Data from production systems is often sparse, noisy and arbitrarily distributed. Literature has shown that neural networks learn faster and better when operating on batches of features that are normally distributed. ReAgent includes a workflow that automatically analyzes the training dataset and determines the best transformation function and corresponding normalization parameters for each feature. We do this via ModelManager.run_feature_identification, where input_table_spec points to a Spark table with the timeline data.

model: ModelManager__Union
manager = model.value
manager.run_feature_identification(input_table_spec)

The normalization is a Python dictionary where each key is a feature id and each value is NormalizationData. An example of this, in JSON format, is

{
    "0": "{\"feature_type\":\"CONTINUOUS\",\"mean\":0.5675003528594971,\"stddev\":1.0,\"min_value\":-0.1467551738023758,\"max_value\":2.1779561042785645}",
    "1": "{\"feature_type\":\"CONTINUOUS\",\"mean\":0.42259514331817627,\"stddev\":1.0,\"min_value\":-1.3586808443069458,\"max_value\":1.8529225587844849}",
    "2": "{\"feature_type\":\"CONTINUOUS\",\"mean\":0.028220390900969505,\"stddev\":1.0,\"min_value\":-0.14581388235092163,\"max_value\":0.19483095407485962}",
    "3": "{\"feature_type\":\"CONTINUOUS\",\"mean\":0.02947876788675785,\"stddev\":1.0,\"min_value\":-2.194336175918579,\"max_value\":2.164193868637085}"
}

NB: reagent/workflow/training.py is what the pseudo-code in Steps 3 and 4 are trying to depict. Models should subclass ModelManager and implement all abstract methods (including run_feature_identification and query_data) to be added to our registry of models.

Step 4 - Train model

To train the model, we first save our Spark table to Parquet format, and use Petastorm’s PyTorch DataLoader, which can efficiently read Parquet formatted data. We do this via ModelManager.query_data, which each ModelManager in our registry of models must implement. In this step, we also process the rewards, i.e. computing multi-step rewards or computing the reward from metrics columns directly.

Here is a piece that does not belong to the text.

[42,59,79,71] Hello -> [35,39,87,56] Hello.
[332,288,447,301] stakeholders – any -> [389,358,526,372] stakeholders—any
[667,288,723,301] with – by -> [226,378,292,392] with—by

Now we are ready to train a model by running:

# make preprocessor from the normalization parameters of Step 3
batch_preprocessor = manager.build_batch_preprocessor()

# read preprocessed data
data_reader = petastorm.make_batch_reader(train_dataset.parquet_url)
with DataLoader(data_reader, batch_preprocessor) as dataloader:
  for batch in dataloader:
    trainer.train(batch)

# Store model outputs
torchscript_output_path = f"model_{round(time.time())}.torchscript"
serving_module = manager.build_serving_module()
torch.jit.save(serving_module, torchscript_output_path)

# store for later use
training_output.output_path = torchscript_output_path

Note that the model is trained purely on the randomly generated data we collected in Step 1. We are taking a batch of data that we generated previously and training by looping over that data and interatively learning a better policy than the policy that generated the data. Effectively, this is learning to perform a task by observing completely random transitions from an environment! While doing so, we are not even building a dynamics model of the environment.

NB: We can do the same for the eval_dataset if we want to perform CPE during training as a diagnosis tool.

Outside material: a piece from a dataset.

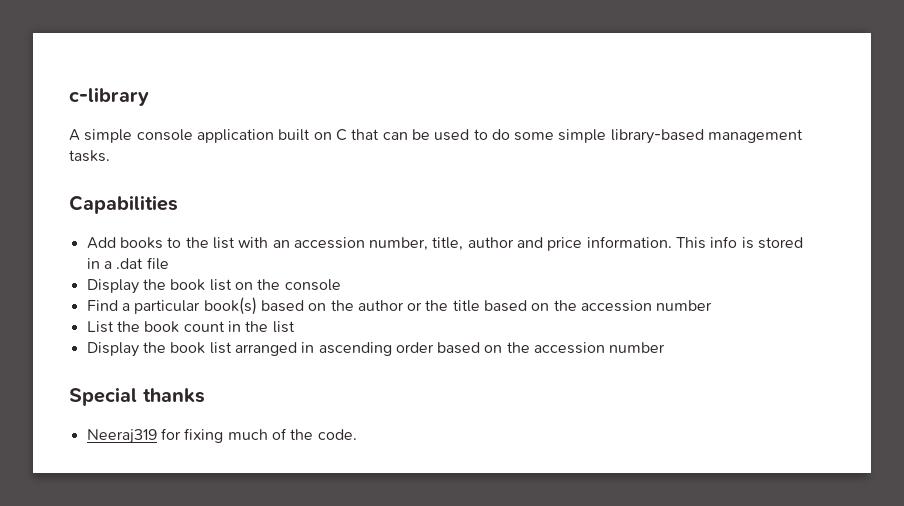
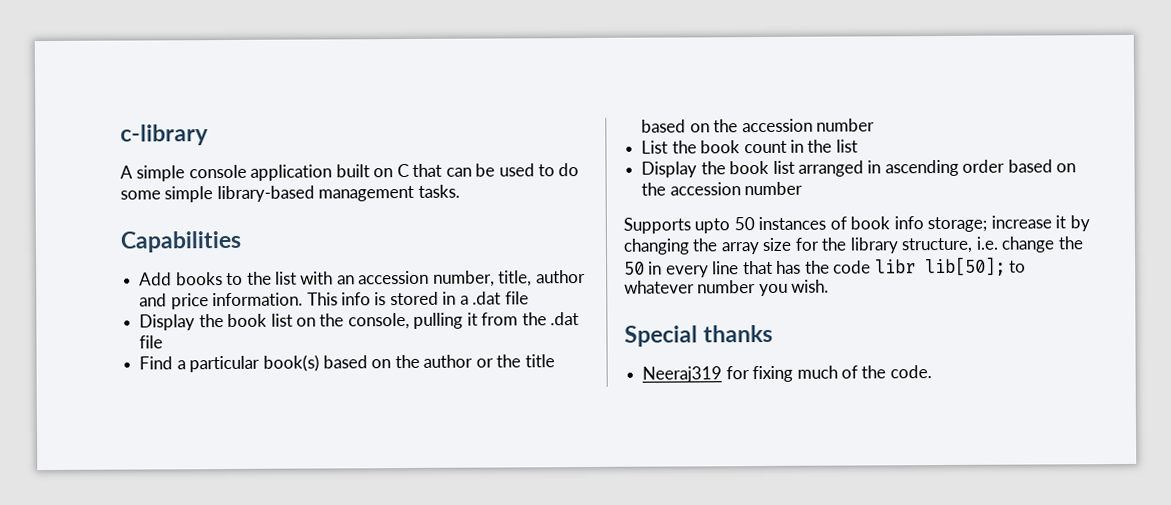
[284,279,341,291] console -> [347,312,580,330] [139,335,164,349] console, pulling it from the .dat file
(666, 347) none -> [623,215,1090,234] [623,236,1083,255] [624,256,1027,278] [624,279,830,297] // Supports upto 50 instances of book info storage; increase it by changing the array size for the library structure, i.e. change the 50 in every line that has the code libr lib[50]; to whatever number you wish.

Step 5 - Evaluate the Model

Now that we have trained a new policy on the offline CartPole-v0 data, we can try it out to see how it does:

./reagent/workflow/cli.py run reagent.workflow.gym_batch_rl.evaluate_gym $CONFIG

which performs the following pseudo-code

# load our previous serving module
jit_model = torch.jit.load(saved_serving_module)

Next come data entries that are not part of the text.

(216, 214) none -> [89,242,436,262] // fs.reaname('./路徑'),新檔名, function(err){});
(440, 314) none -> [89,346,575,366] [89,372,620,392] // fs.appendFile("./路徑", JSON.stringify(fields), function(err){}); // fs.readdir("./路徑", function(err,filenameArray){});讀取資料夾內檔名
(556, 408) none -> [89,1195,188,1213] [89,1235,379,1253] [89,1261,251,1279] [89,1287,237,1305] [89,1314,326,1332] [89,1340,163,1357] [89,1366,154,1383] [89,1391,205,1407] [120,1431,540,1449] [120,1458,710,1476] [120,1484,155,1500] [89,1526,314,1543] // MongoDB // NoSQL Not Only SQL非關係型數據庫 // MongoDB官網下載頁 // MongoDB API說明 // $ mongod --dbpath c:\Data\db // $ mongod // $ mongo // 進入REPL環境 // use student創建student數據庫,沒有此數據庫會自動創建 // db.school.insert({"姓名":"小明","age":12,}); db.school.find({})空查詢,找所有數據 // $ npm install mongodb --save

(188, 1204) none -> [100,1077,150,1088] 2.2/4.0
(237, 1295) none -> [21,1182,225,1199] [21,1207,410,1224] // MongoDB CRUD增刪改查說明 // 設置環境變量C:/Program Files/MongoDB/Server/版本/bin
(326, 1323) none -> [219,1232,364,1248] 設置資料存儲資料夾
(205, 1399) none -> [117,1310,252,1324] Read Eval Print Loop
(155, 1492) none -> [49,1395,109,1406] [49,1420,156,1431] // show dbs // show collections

# wrap around module to fit our gymrunner interface
policy = create_predictor_policy_from_model(env, jit_model)
agent = Agent.create_for_env_with_serving_policy(env, policy=policy)

# run Agent on environment, and record rewards
rewards = evaluate_for_n_episodes(
    n=num_eval_episodes, env=env, agent=agent, max_steps=max_steps
)

Even on completely random data, DQN can learn a policy that obtains scores close to the maximum possible score of 200!

Step 6 - Visualize Results via Tensorboard

We can now view loss plots and CPE estimates in Tensorboard after running:

tensorboard --logdir outputs/

at localhost:6006. When done viewing the results deactivate the virtualenv by typing deactivate.